## REQUIREMENT
State how many lines in the records hold the word "记得先备份", giving the number and no other text.

## GIVEN DATA
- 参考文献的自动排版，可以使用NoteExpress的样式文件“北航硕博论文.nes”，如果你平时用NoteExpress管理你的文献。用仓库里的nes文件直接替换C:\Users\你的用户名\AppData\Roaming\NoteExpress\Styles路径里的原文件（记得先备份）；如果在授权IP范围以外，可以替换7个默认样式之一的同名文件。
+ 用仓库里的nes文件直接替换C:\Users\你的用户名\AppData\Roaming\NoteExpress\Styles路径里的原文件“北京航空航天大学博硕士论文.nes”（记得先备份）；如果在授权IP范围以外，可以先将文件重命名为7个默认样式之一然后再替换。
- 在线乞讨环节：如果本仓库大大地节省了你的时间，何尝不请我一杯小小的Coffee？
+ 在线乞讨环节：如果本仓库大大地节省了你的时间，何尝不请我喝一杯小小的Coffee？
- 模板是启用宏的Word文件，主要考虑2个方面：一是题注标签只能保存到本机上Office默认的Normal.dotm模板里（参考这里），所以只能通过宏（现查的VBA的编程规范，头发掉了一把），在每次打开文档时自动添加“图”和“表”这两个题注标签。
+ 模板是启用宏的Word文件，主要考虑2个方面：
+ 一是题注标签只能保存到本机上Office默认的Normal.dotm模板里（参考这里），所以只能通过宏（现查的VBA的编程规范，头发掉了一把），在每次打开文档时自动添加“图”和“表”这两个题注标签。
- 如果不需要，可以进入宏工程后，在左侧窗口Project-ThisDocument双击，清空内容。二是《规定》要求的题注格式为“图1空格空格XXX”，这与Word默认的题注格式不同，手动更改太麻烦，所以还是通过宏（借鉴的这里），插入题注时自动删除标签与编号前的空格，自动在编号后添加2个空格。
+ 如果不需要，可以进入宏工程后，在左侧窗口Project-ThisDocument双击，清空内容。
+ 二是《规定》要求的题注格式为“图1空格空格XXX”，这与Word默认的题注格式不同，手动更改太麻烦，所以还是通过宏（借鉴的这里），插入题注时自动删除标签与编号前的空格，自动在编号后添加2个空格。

## YOUR SOLUTION
2